◆ Problem to work on ◆
Return every line of the data below that includes the string "shipping".

◆ Available data ◆
▼
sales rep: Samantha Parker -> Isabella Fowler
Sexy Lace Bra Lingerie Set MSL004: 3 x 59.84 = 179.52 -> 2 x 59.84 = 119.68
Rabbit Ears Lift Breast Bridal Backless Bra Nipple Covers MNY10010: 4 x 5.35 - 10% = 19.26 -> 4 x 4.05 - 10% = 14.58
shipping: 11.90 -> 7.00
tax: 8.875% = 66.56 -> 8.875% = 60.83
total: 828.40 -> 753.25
▲
▼
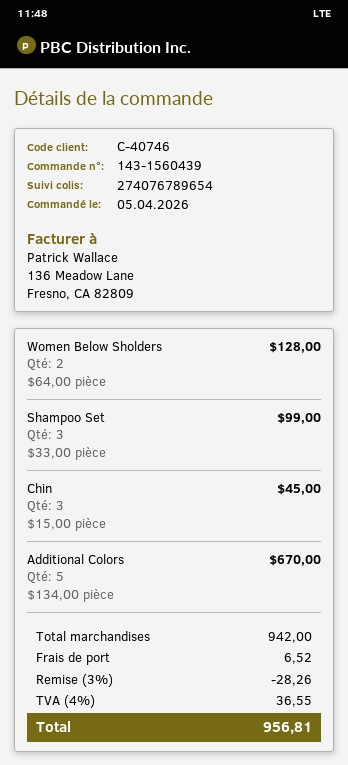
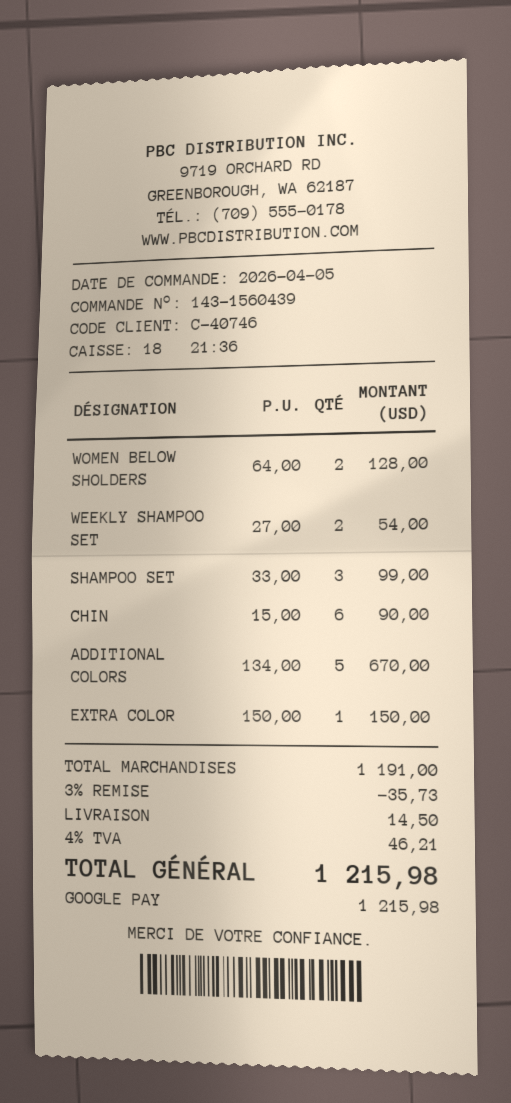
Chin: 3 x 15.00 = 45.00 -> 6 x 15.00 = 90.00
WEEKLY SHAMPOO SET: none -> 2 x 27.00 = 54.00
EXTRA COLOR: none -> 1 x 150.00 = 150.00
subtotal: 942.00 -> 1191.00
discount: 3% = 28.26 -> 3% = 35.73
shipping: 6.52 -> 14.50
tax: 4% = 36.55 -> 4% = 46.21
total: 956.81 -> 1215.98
▲
◆ Written solution ◆
shipping: 11.90 -> 7.00
shipping: 6.52 -> 14.50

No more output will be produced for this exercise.